▶ [Problem statement]:
Go line by line through the entries and show those that hold the string "total".

▼

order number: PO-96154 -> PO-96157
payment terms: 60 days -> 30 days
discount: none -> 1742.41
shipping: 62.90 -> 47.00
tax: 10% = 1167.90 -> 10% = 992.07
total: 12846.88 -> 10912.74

▲
▼

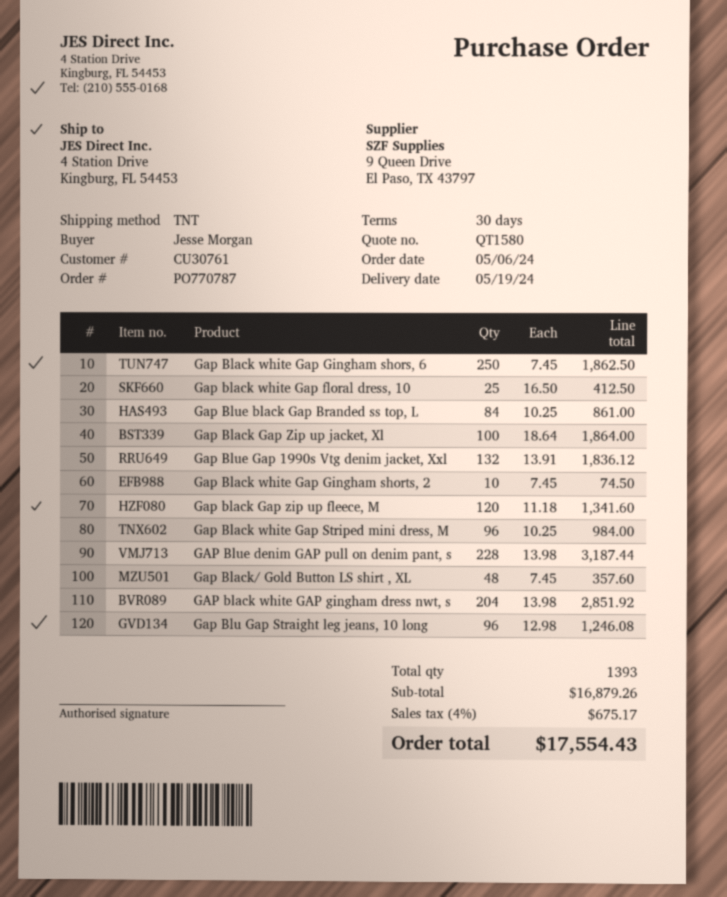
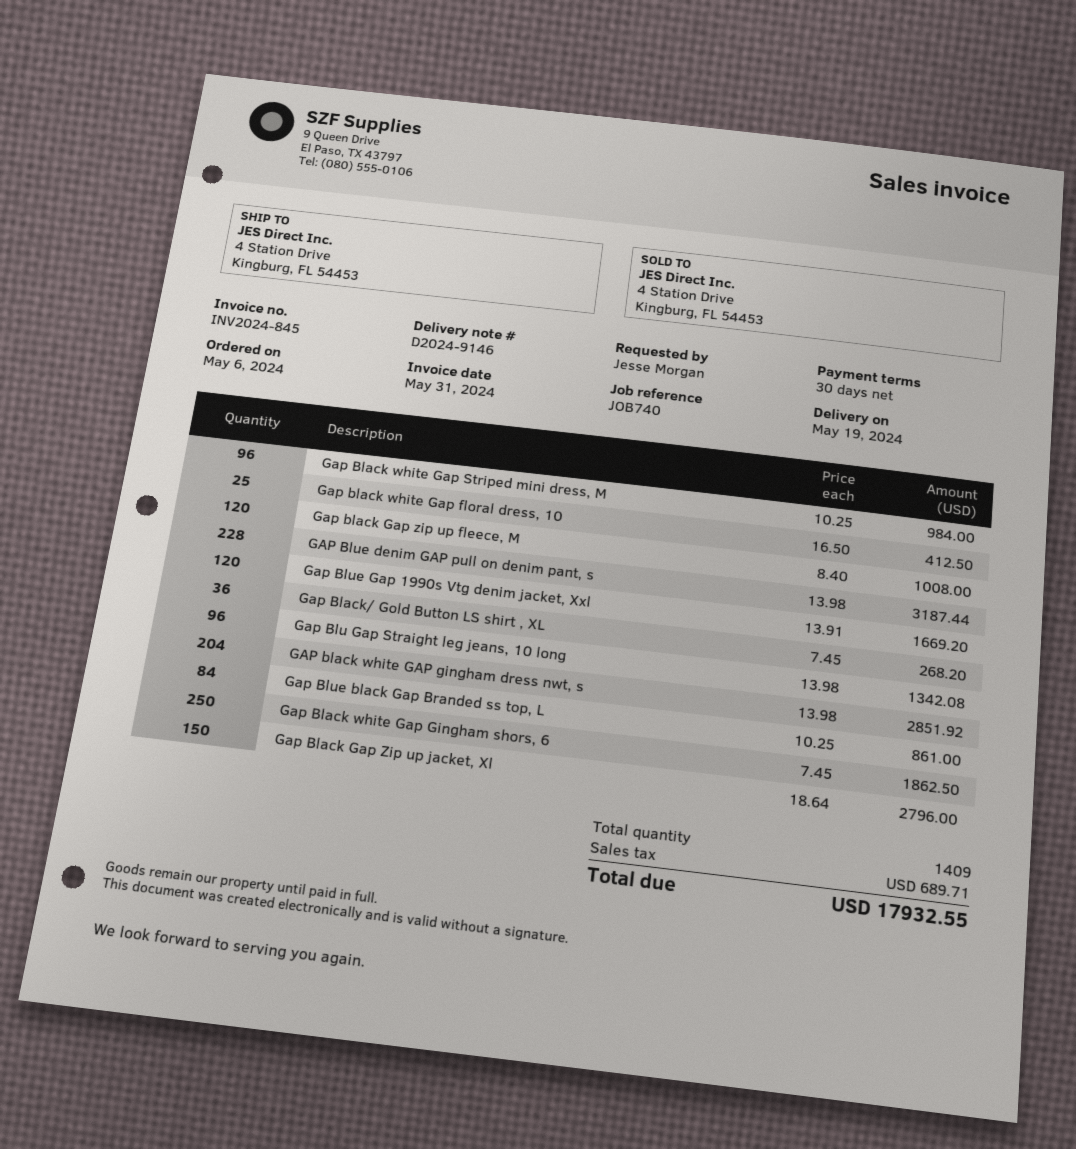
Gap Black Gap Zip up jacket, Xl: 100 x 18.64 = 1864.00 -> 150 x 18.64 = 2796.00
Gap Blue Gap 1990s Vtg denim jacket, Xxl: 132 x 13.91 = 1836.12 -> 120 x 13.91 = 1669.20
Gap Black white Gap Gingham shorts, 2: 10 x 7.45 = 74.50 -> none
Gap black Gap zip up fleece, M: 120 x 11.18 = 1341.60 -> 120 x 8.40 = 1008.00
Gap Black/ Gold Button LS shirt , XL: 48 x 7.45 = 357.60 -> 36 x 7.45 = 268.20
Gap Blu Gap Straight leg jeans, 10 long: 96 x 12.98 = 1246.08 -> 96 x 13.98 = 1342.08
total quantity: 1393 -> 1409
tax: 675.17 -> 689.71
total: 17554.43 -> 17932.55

▲

▶ [The completed task]:
total: 12846.88 -> 10912.74
total quantity: 1393 -> 1409
total: 17554.43 -> 17932.55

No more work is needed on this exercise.